Жалованье рабочий получал от четырех до шести долларов в день, и работали безустанно три смены или три артели; работа кипела, не останавливаясь, день и ночь.

Жителей было от пятнадцати до восемнадцати тысяч, и целый Божий день одна половина этого населения суетилась по улицам, как пчелы, а другая кишела в штольнях и тоннелях "Комстока", находясь на сто футов внизу под землею, как раз под этими самыми улицами. Часто, сидя в нашей конторе, мы чувствовали, что стулья наши дрожали, и слышали легкий шум ветра, исходящий из недр земли.
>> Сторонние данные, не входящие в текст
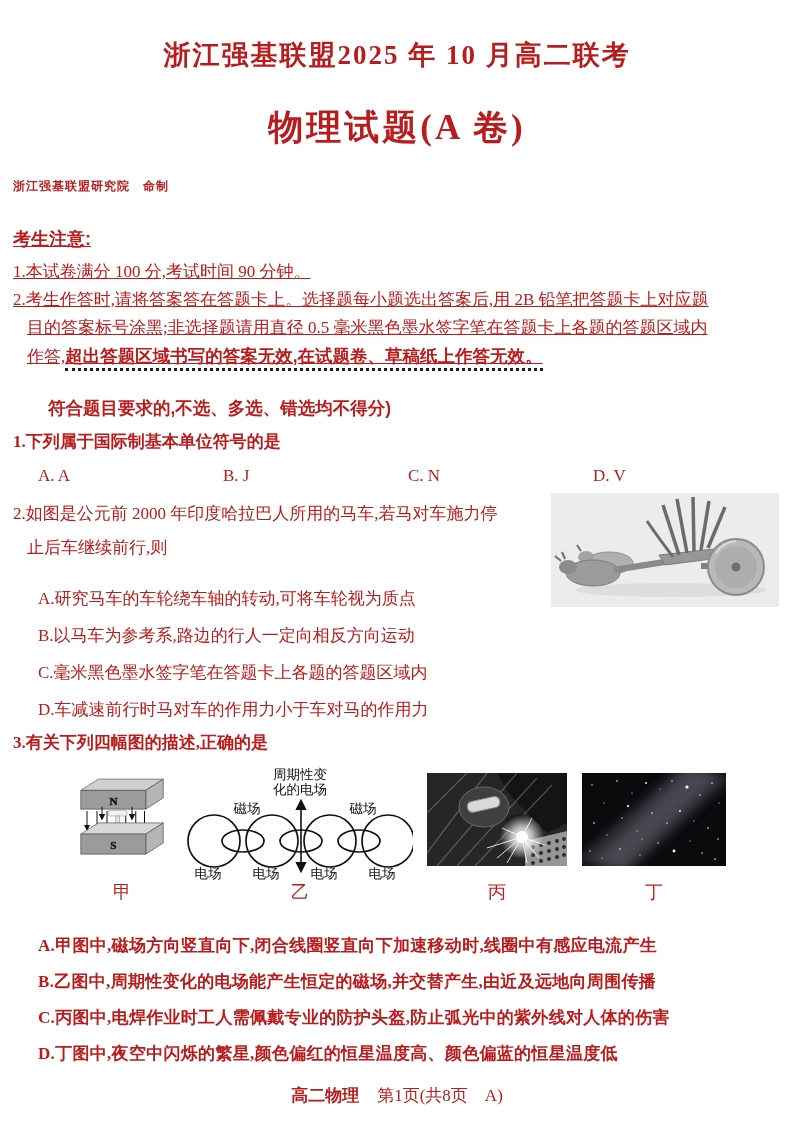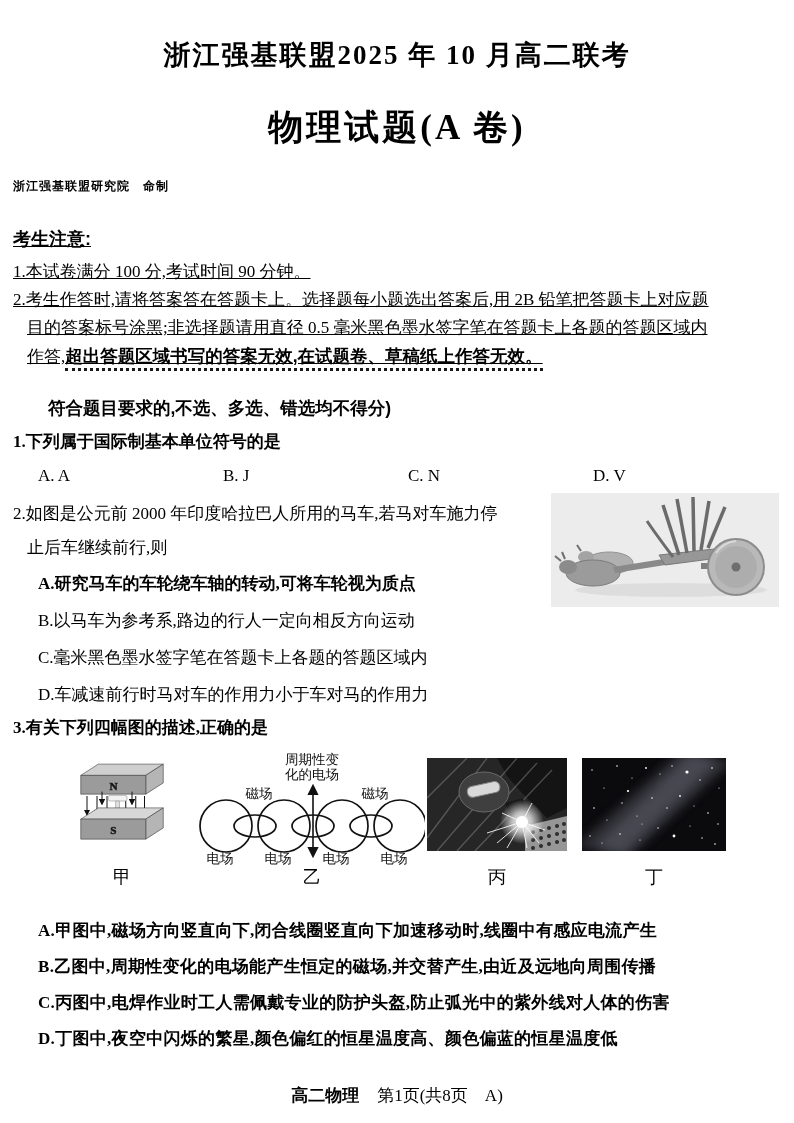"浙江强基联盟2025 年 10 月高二联考" .page { color: #000000 -> #b91c1c }
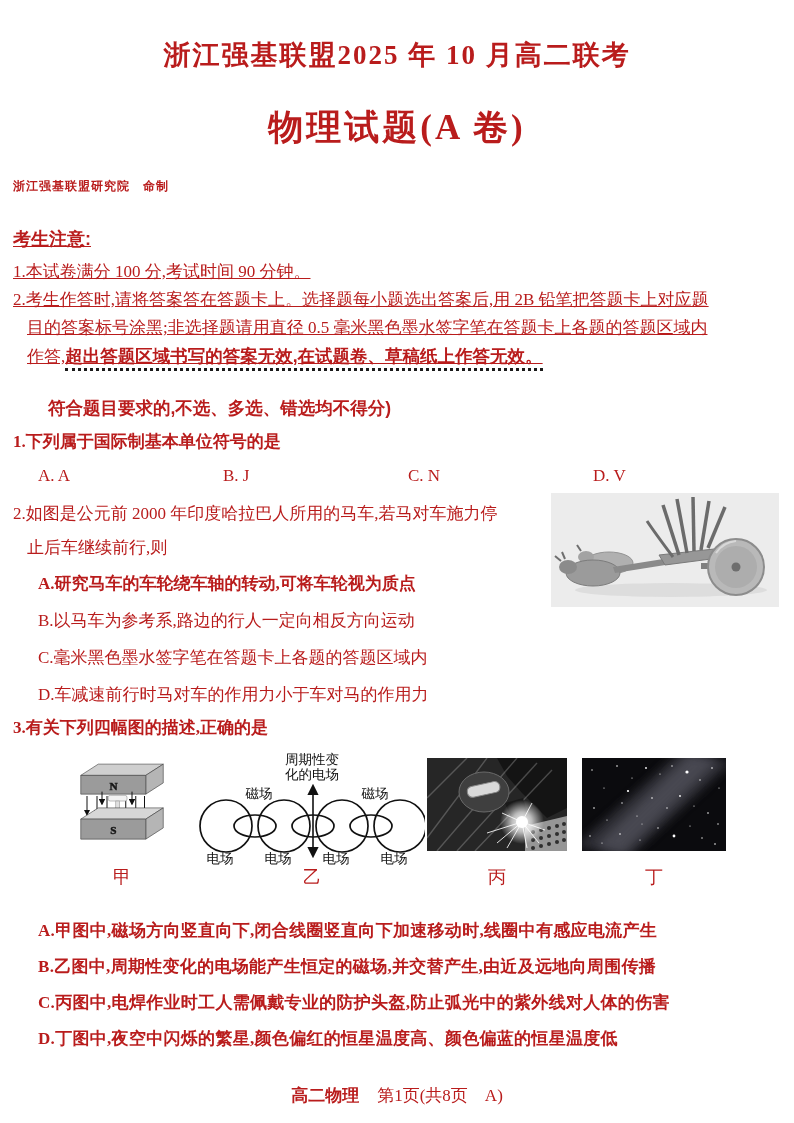"A.研究马车的车轮绕车轴的转动,可将车轮视为质点" .mt5 { font-weight: bold -> none; margin-top: 5px -> 20px }
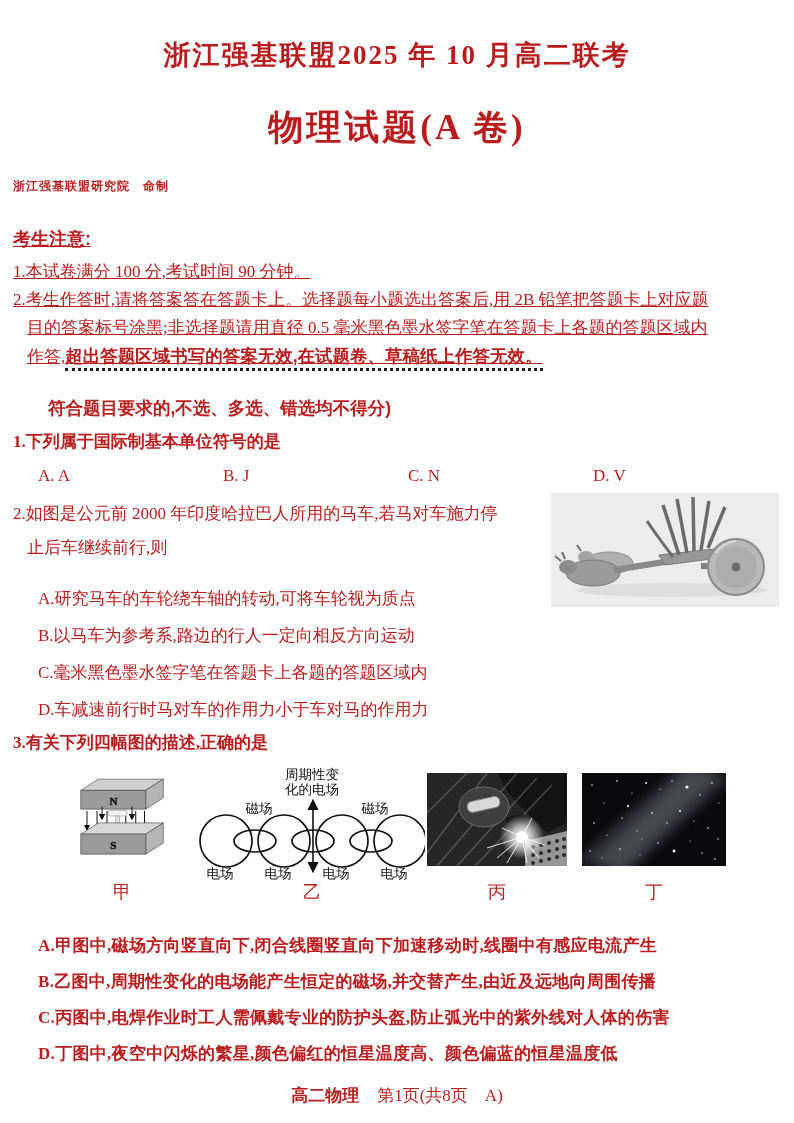"周期性变" div.fig { left: 184px -> 172px }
Склон горы был такой крутой, что весь город казался в наклонном положении. Каждая улица изображала из себя террасу, и спуск на следующую имел сорок или пятьдесят футов. Фасад домов был одинаковой вышины с напротив лежащими улицами, но сзади дома стояли на высоких сваях; человек, смотревший из окна в нижнем этаже задней части дома, положим, улицы С., видел, опустив глаза, все трубы целого ряда домов, стоящих напротив улицы Д. Подниматься с улицы Д. на улицу А. был не легкий труд - в этом разряженном воздухе, вы задыхались и едва переводили дух, когда приходили туда; но стоило повернуться и начать спускаться, как вы невольно летели вниз с быстротою молнии, так сказать. Воздух был настолько прозрачен и легок вследствие высоты, что кровь выступала снаружи при малейшей царапине, и редко обходилось, чтобы не кончалась эта царапина рожей или антоновым огнем. Между тем тот же самый воздух способствовал вылечиванию ружейных ран, и потому прострелить врагу своему оба легкия не давало вам долговременного удовольствия, вы могли быть уверены, что месяц спустя, враг ваш непременно будет разыскивать вас повсюду. С воздушного местоположения Виргинии видно было обширную даль, виднелись цепи гор и степи; был ли день ясный или пасмурный, восходило ли или заходило солнце, или стояло высоко над зенитом, была ли ночь и лунный свет, картина всегда была поразительна и великолепна. Над вашею головою возвышался почтенный Моунт Дэвидсон, а перед вами и внизу - неровные тростниковые долины разсекали зубчатые горы, образуя мрачные ворота, через которые виднелась нежно-очерченная степь с серебристою рекою посреди, как лента, извивающаяся по ней; деревья окружали берега и дальность разстояния давала им вид легкой бахромы; а там, вдали, снеговые горы поднимались и простирались далеко по обширному горизонту, еще дальше виднелось озеро, которое горело в степи, как упавшее солнце, хотя солнце садилось далеко на небосклоне. Куда ни взглянете, везде восхитительная картина. Редко, весьма редко показывались тучи на нашем небе, и тогда солнце, при заходе своем, ярко сияя, горело и обливало блеском этот прелестный вид, который приковывал глаз и действовал особенно гармонически на душу.